» **WORK ITEM**
Starting at the line with "do Ministério da", copy each line through the last one below exactly as written, without any pictures.

##### RECORDS FOR THE TASK #####

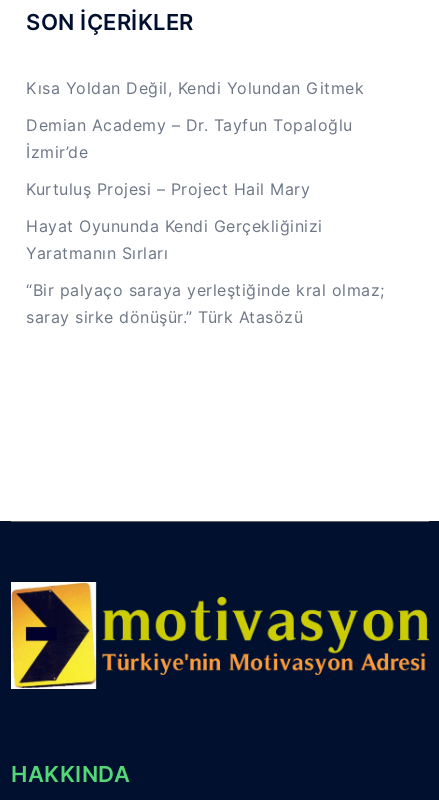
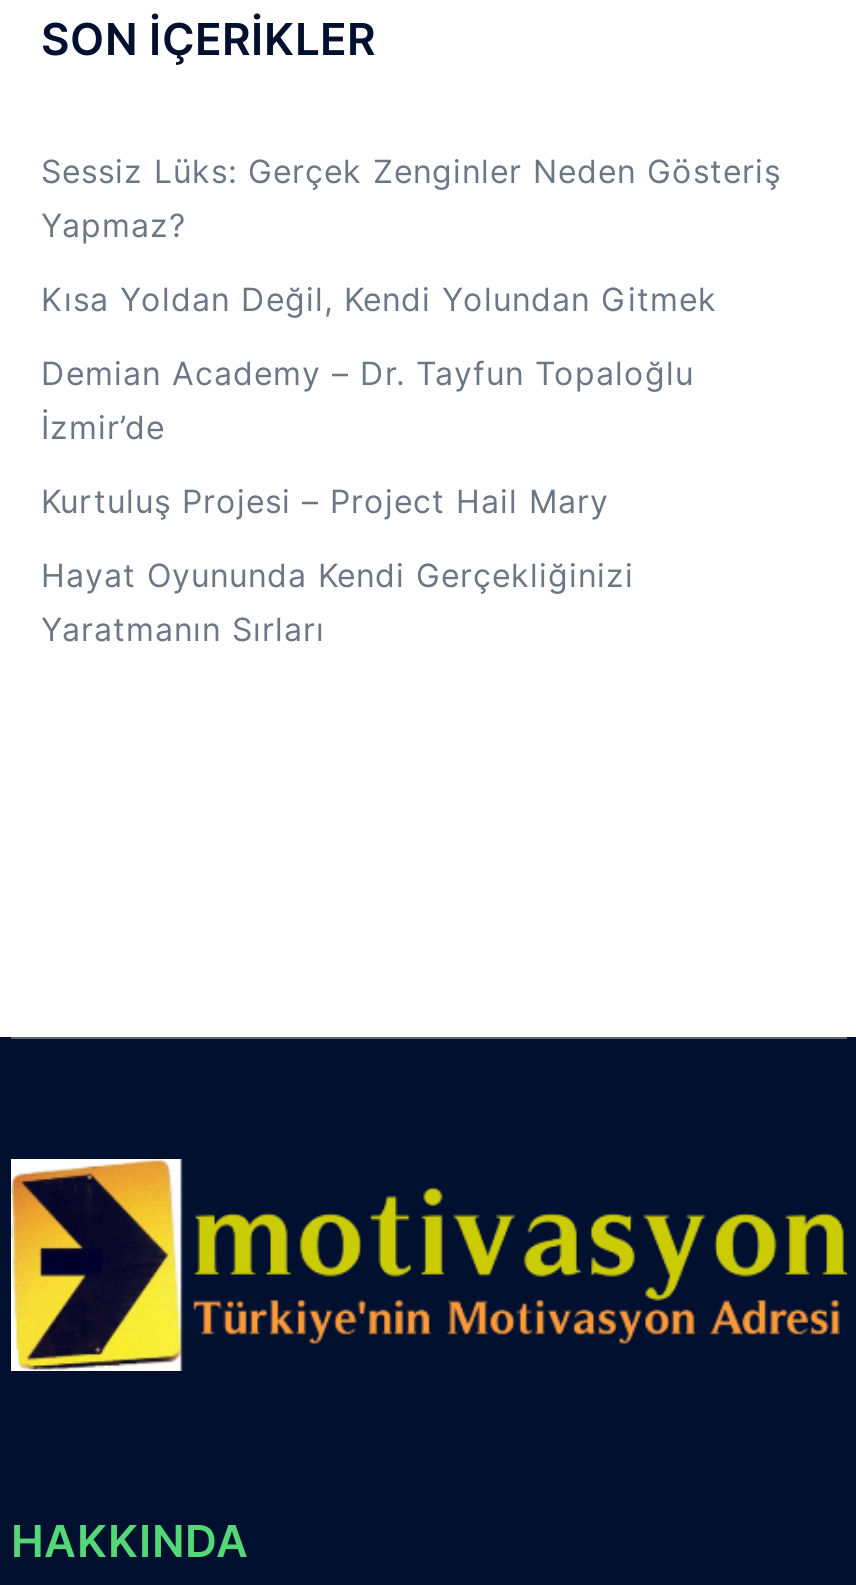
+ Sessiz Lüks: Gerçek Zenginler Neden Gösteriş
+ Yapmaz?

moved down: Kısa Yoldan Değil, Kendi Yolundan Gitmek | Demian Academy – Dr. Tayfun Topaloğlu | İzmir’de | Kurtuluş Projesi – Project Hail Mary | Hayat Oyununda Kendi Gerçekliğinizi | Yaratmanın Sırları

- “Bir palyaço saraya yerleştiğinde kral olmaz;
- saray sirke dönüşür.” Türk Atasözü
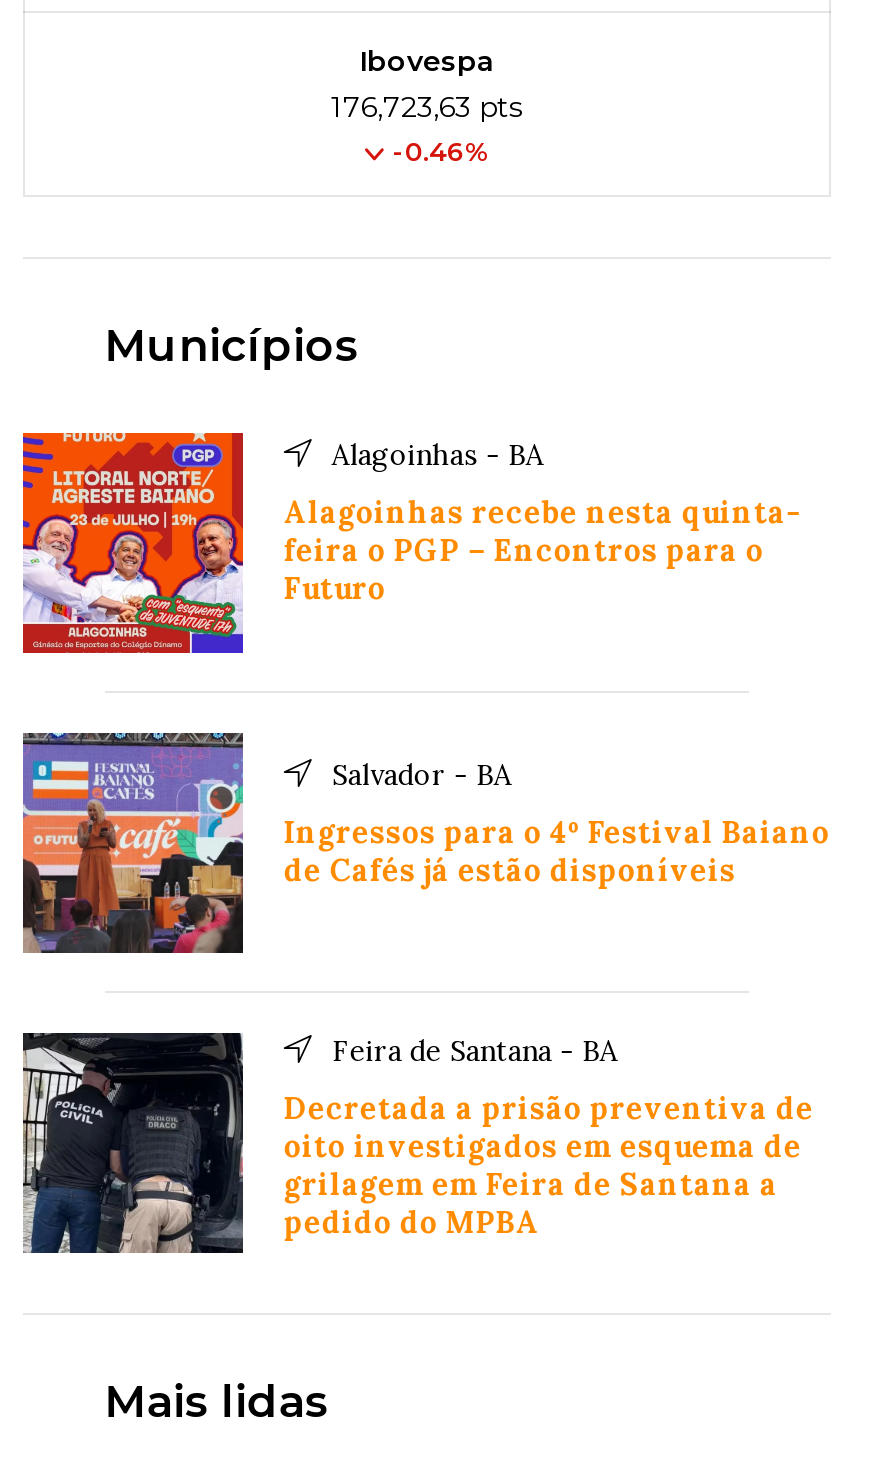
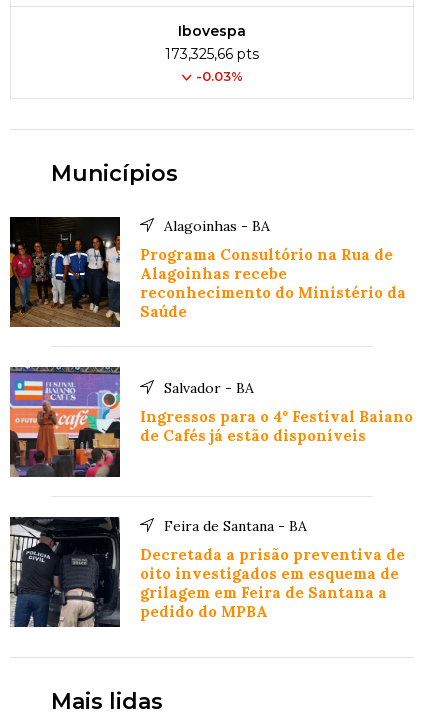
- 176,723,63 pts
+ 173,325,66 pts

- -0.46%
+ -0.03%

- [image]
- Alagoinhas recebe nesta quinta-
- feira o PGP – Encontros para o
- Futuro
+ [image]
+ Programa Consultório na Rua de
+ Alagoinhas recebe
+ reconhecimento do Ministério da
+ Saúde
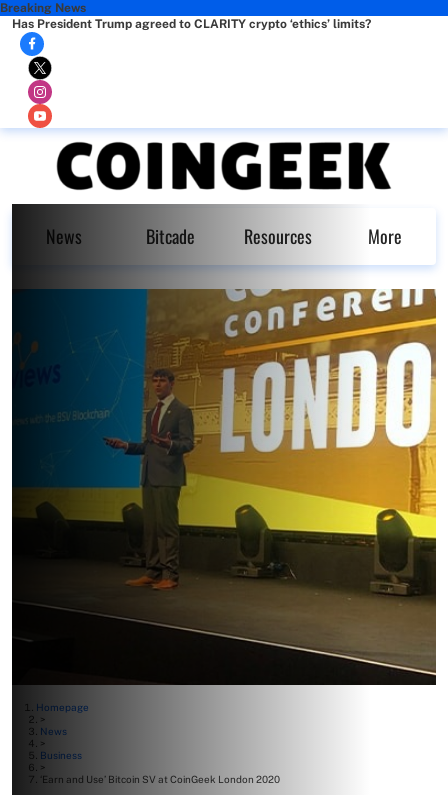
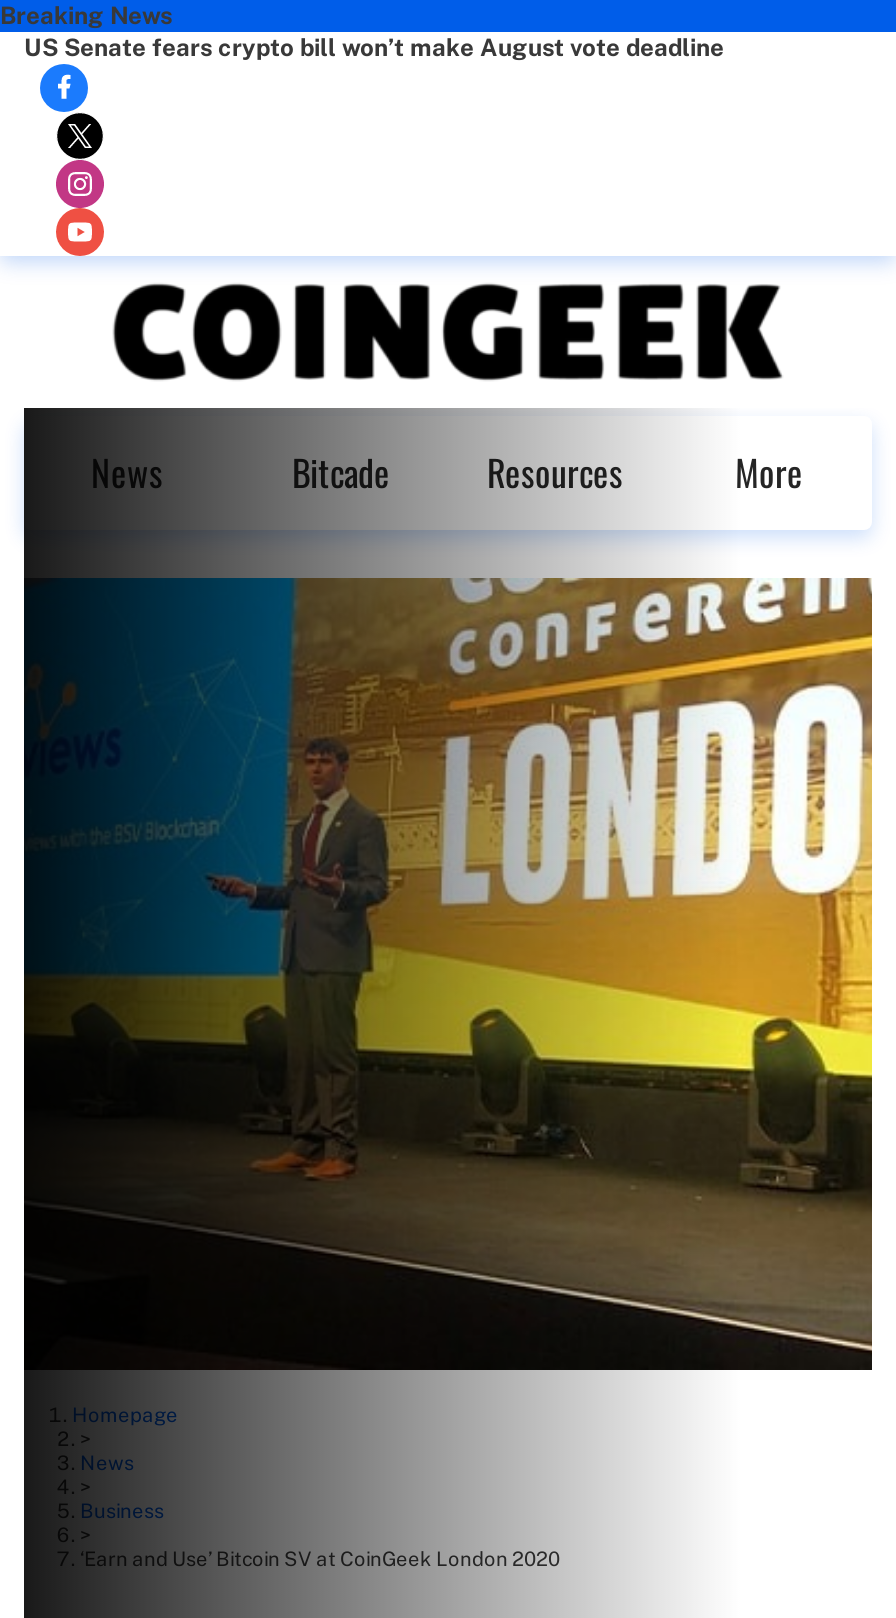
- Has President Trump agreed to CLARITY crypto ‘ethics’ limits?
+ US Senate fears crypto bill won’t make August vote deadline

#####

» **OUTPUT FOR THIS EXERCISE**
+ reconhecimento do Ministério da
+ Saúde
- Has President Trump agreed to CLARITY crypto ‘ethics’ limits?
+ US Senate fears crypto bill won’t make August vote deadline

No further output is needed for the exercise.